**Available data**.
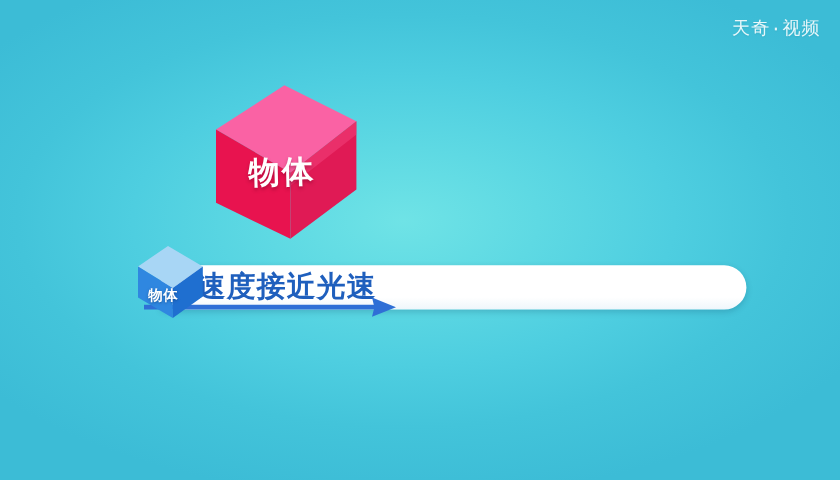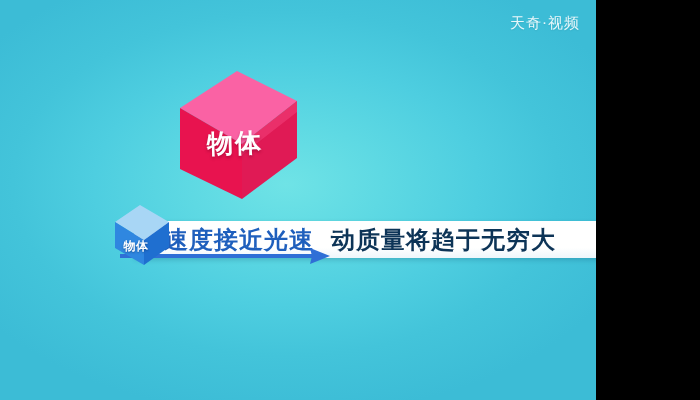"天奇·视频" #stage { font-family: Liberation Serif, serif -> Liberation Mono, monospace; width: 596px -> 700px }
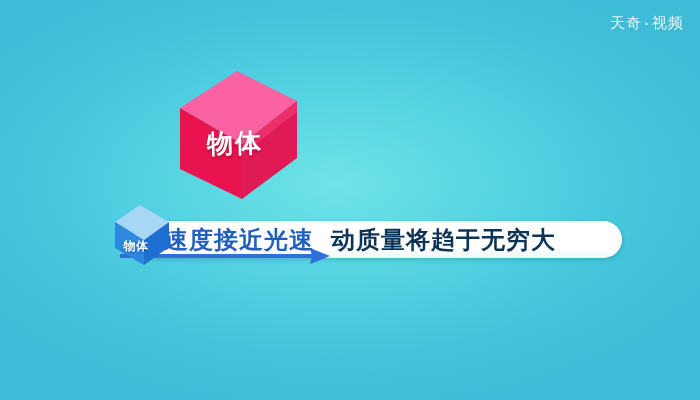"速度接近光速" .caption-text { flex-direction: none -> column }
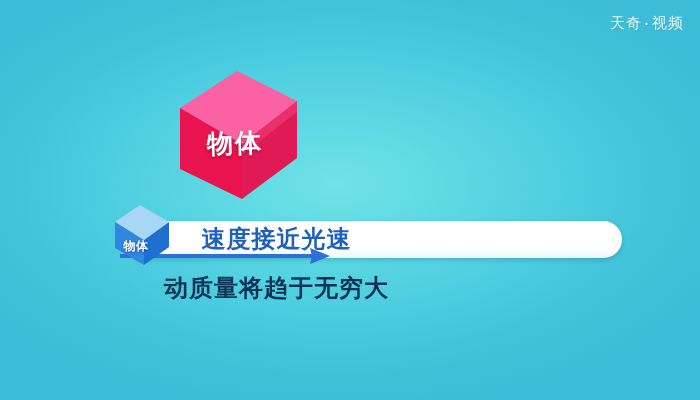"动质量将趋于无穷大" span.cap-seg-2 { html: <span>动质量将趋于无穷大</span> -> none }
...
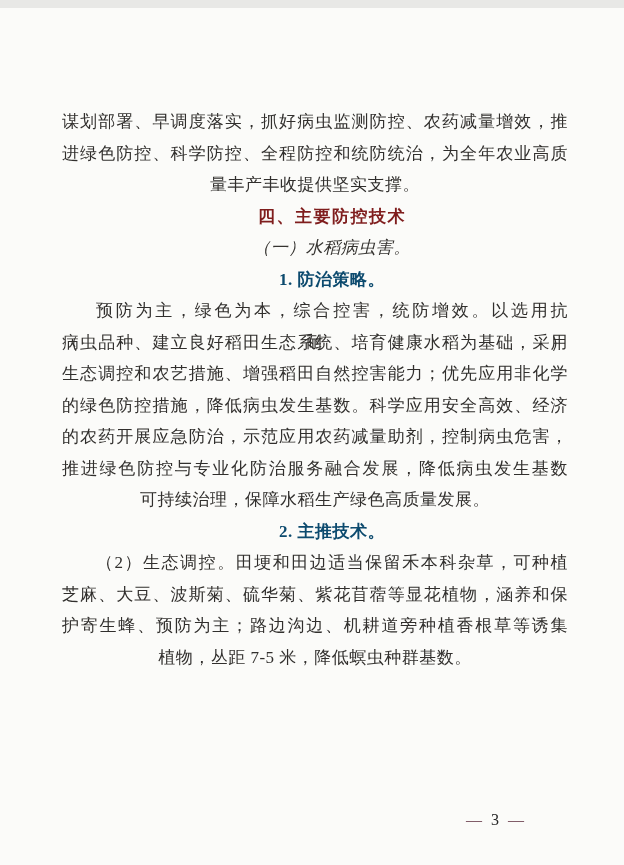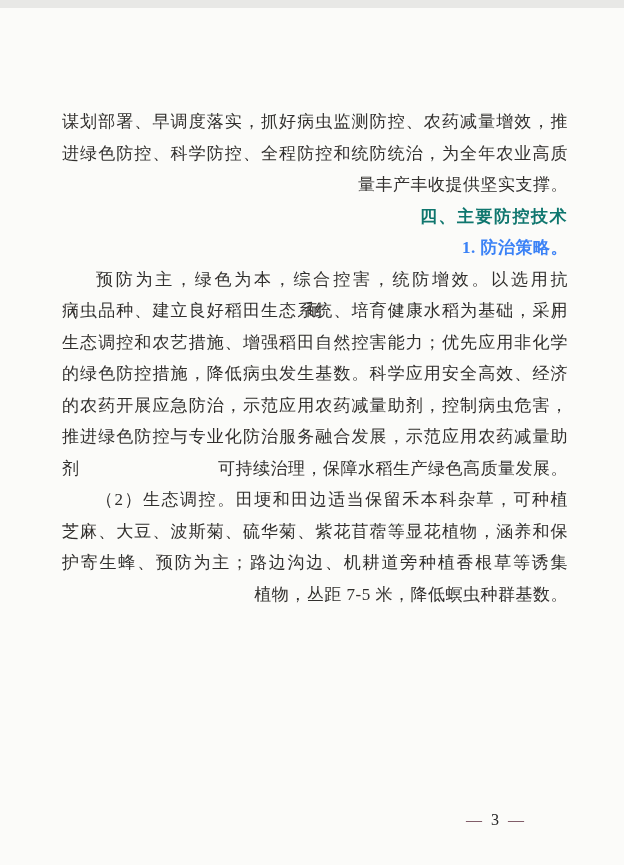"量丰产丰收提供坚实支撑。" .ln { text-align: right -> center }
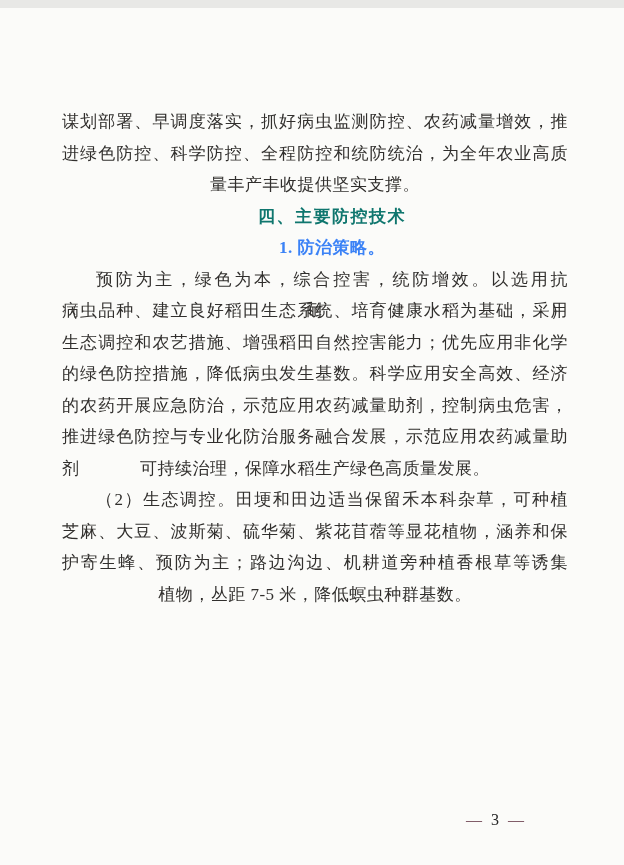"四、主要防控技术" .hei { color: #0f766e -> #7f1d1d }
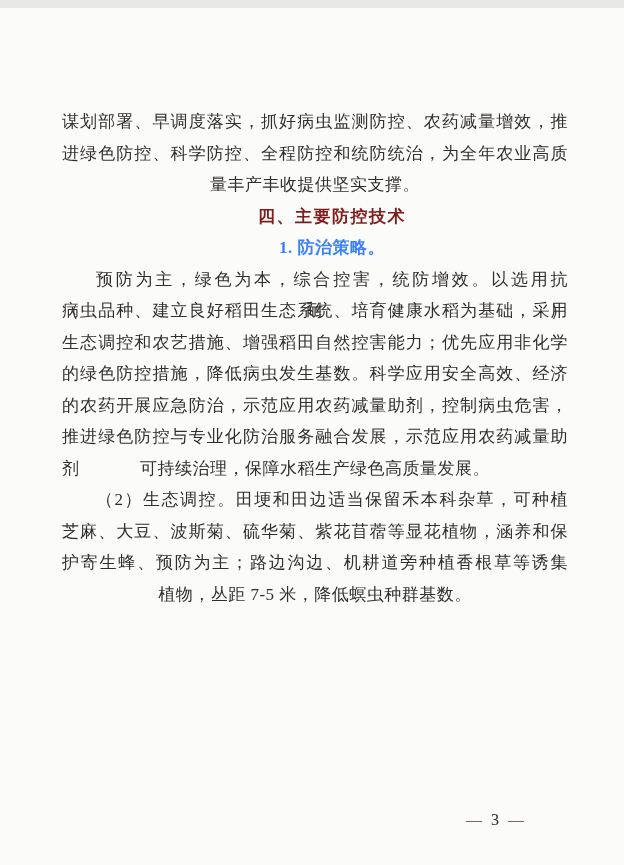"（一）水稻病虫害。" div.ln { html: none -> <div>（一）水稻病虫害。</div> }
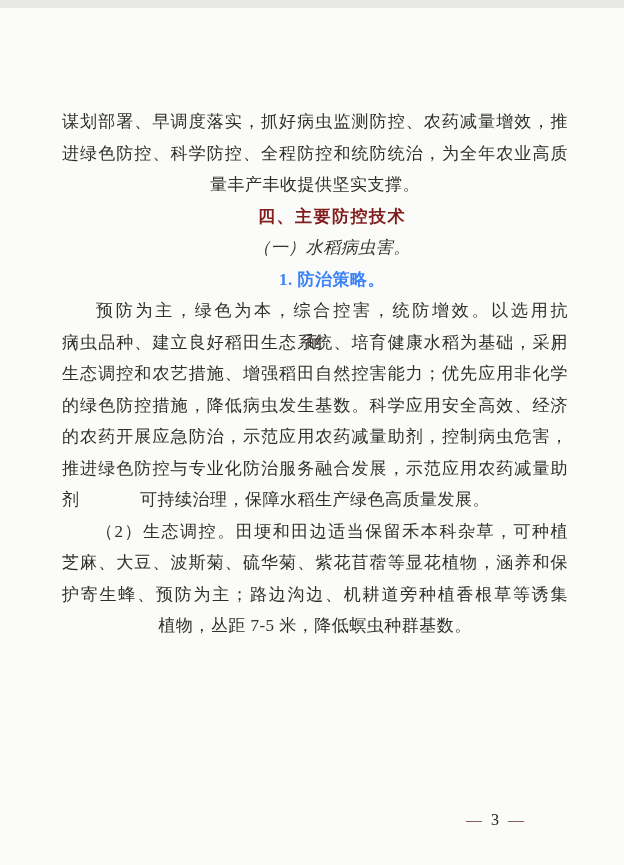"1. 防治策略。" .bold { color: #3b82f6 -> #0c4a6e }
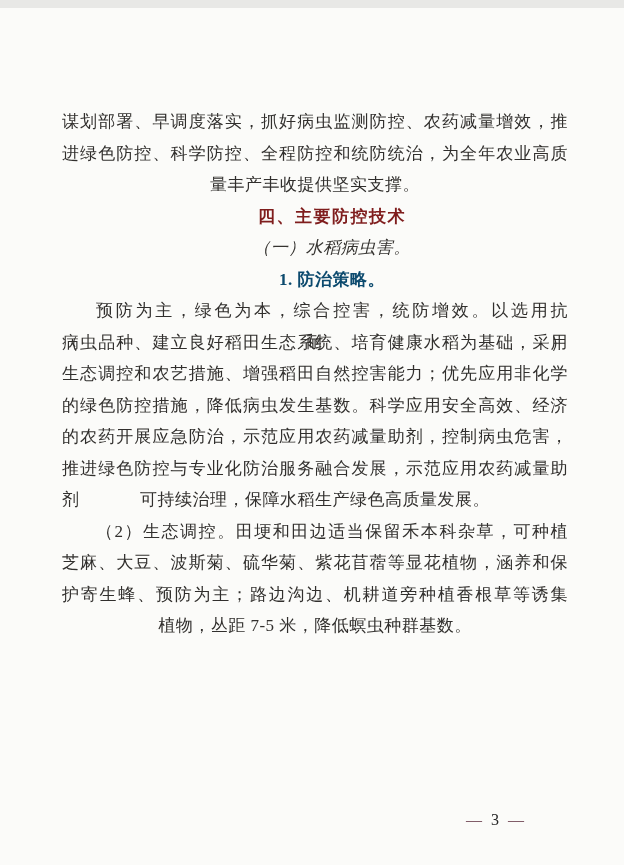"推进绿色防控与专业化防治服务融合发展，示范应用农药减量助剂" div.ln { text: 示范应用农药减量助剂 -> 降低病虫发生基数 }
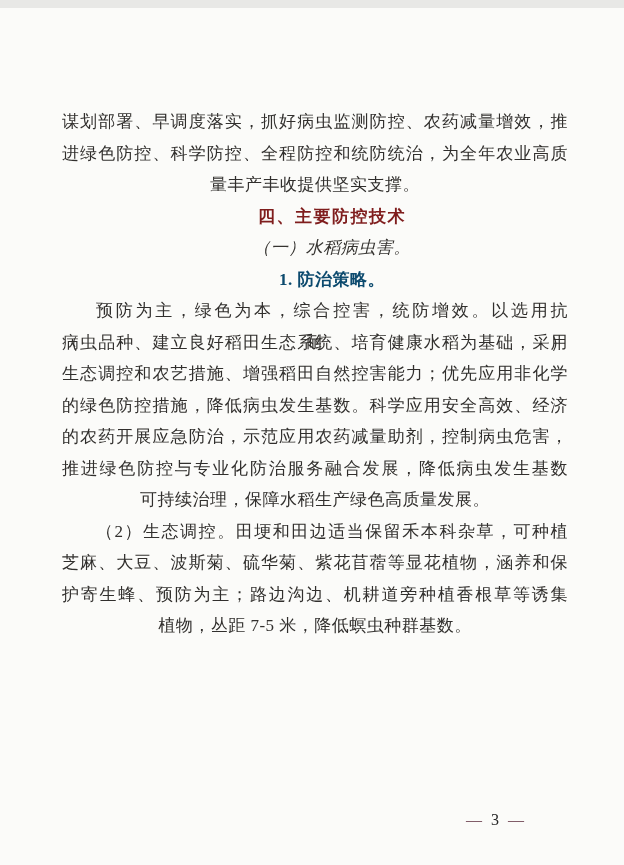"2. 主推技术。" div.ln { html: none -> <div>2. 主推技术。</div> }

**Exercise**.
Beginning at the line that has "color: #0f766e ->" and ending at the line that has "none -> <div>2.", restate the listing above word for word, pictures left out.

**Answer to the problem**.
"四、主要防控技术" .hei { color: #0f766e -> #7f1d1d }
"（一）水稻病虫害。" div.ln { html: none -> <div>（一）水稻病虫害。</div> }
"1. 防治策略。" .bold { color: #3b82f6 -> #0c4a6e }
"推进绿色防控与专业化防治服务融合发展，示范应用农药减量助剂" div.ln { text: 示范应用农药减量助剂 -> 降低病虫发生基数 }
"2. 主推技术。" div.ln { html: none -> <div>2. 主推技术。</div> }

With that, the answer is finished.